Previous studies in urology have shown that untreated benign prostatic hyperplasia (BPH) with high PVR leads to complications, including urinary reflux, urinary tract infections (UTI), and hydronephrosis. These complications increase risks for renal dysfunction and chronic kidney disease (CKD) [8, 9], potentially escalating to cardiovascular issues and sudden death [10]. In rectal cancer, it has been noted that some patients develop long-term UD with a high PVR [4, 7, 11], which might adversely affect renal function similar to BPH effects. In contrast, previous studies established no direct link between UD and renal outcomes [12, 13].

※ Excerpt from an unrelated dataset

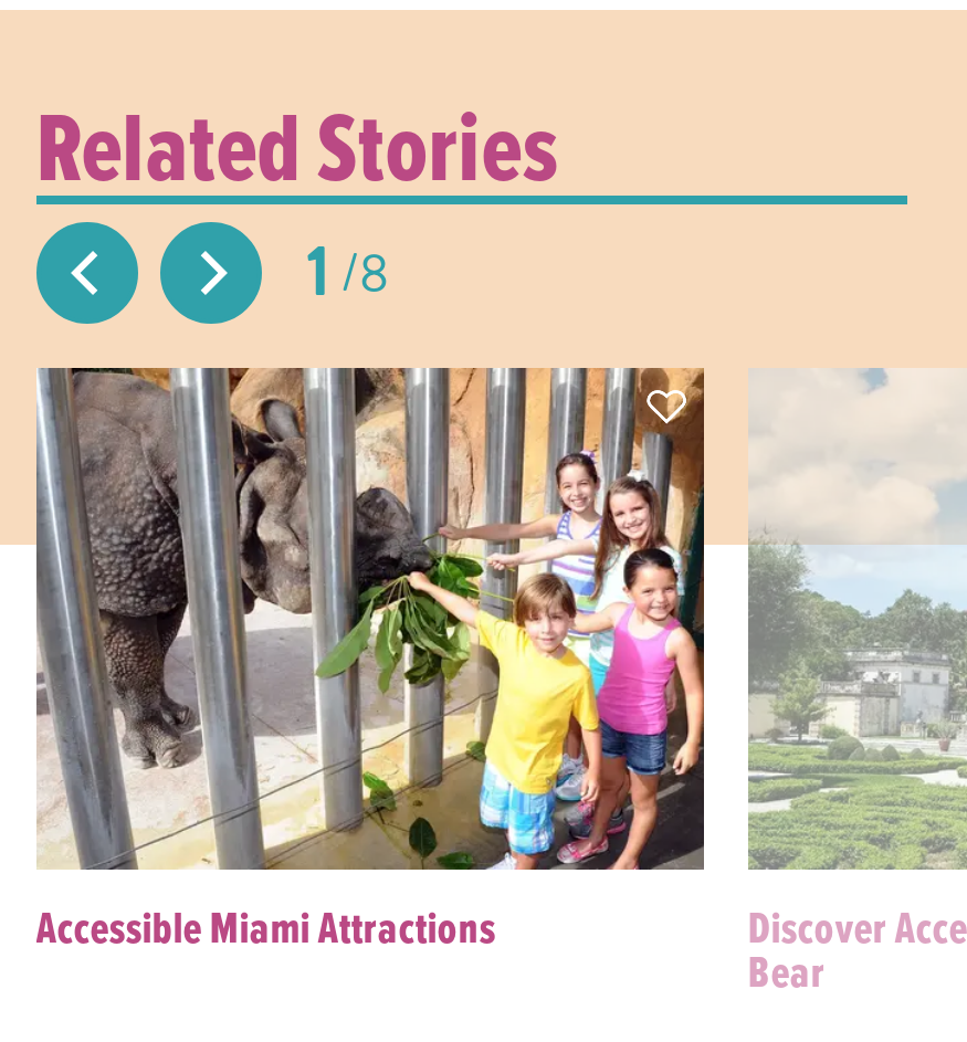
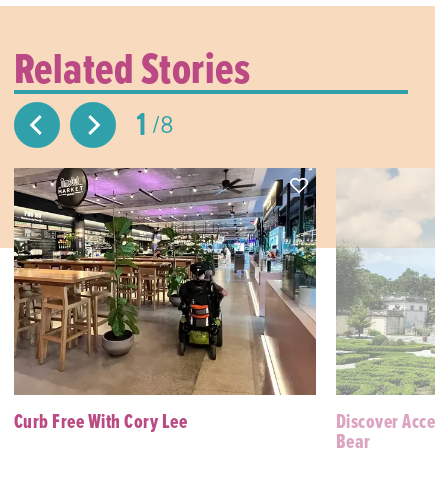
[36,366,706,957] [image] | Accessible Miami Attractions -> [13,167,317,435] [image] | Curb Free With Cory Lee

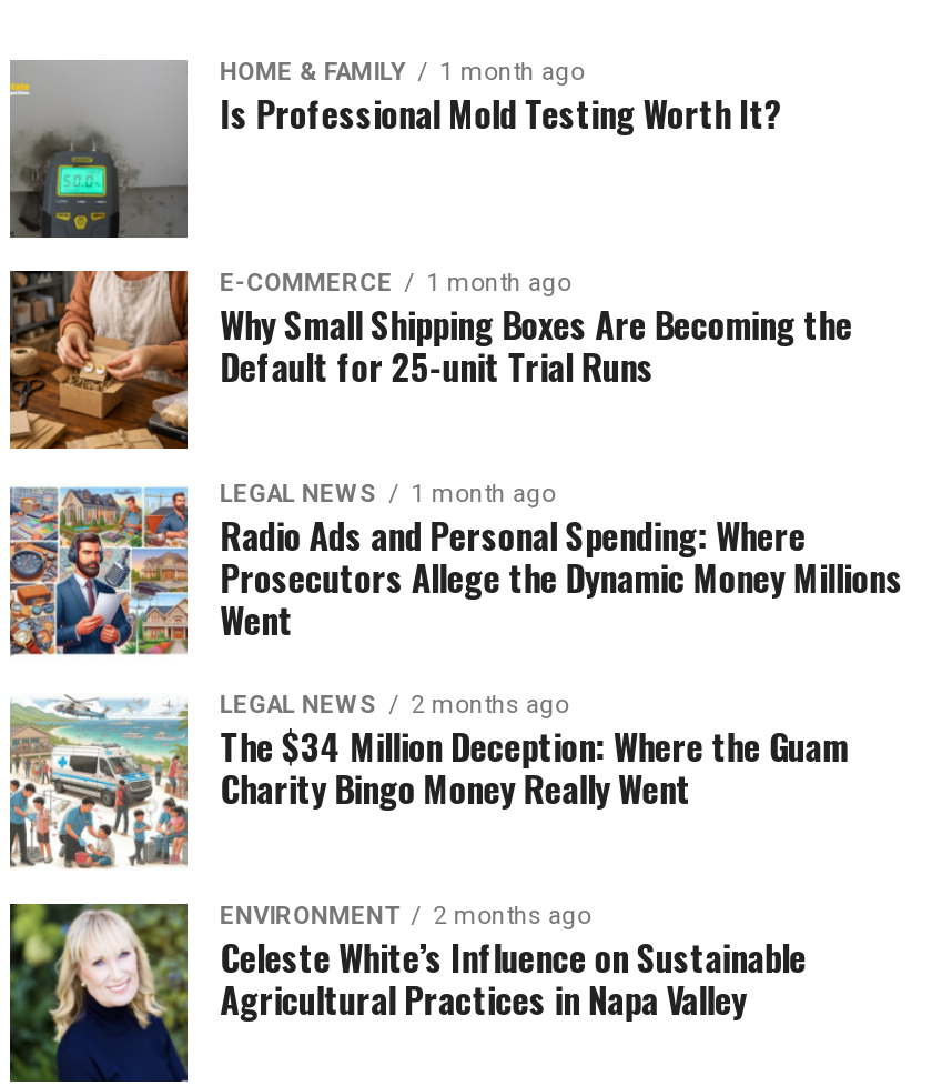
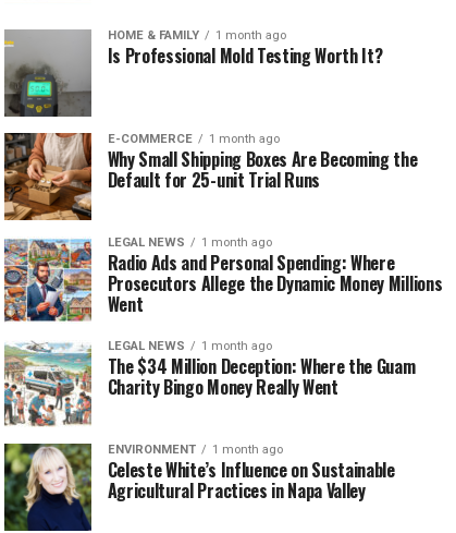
[220,690,569,719] LEGAL NEWS 2 months ago -> [107,339,272,353] LEGAL NEWS 1 month ago
[220,901,591,930] ENVIRONMENT 2 months ago -> [107,442,283,457] ENVIRONMENT 1 month ago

The uroflowmetry test is the most widely used tool by urologists to assess UD [14]. Despite its prevalence in evaluating urinary function [14], a notable gap remains in the literature, as no existing studies have specifically explored the impact of UD, as determined via uroflowmetry tests, on renal function following LRC surgery. At our hospital, uroflowmetry tests, including PVR measurements, are performed for patients post-LRC surgery after discharge. To clarify the relationship between renal function and UD after LRC surgery, we investigated the influence of UD, diagnosed using uroflowmetry tests, on renal function in patients with LRC.
Materials and methods
Patients
This single-center retrospective study was performed using a database collected from our department at the tertiary referral center. Figure 1 shows a flowchart of the study. We initially included 164 patients with LRC, defined as an adenocarcinoma below the peritoneal reflection, who underwent curative resection between April 2015 and December 2018. Two patients had synchronous liver metastases, and one had extra-regional lymph nodes. Of these three patients, two underwent curative resection for metastases at the same time as LRC resection, and one underwent resection before the LRC resection. In accordance with the flow diagram, 81 cases were excluded owing to missing key variables or urogenital intervention, and the remaining 83 cases were analyzed in the present study.Fig. 1. Patient flow diagram. LRC: Lower rectal cancer
Procedures and data collection
Tumor location was detected using digital rectal examination, colonoscopy, and barium enema. Computed tomography and pelvic magnetic resonance imaging were used to evaluate the local spread and distant organ metastases of LRC. Patients were staged according to the Union for International Cancer Control, TNM Classification of Malignant Tumours, 8th edition [15]. In addition, we collected other clinical variables, including age, sex, medical history, and blood test results, from medical charts.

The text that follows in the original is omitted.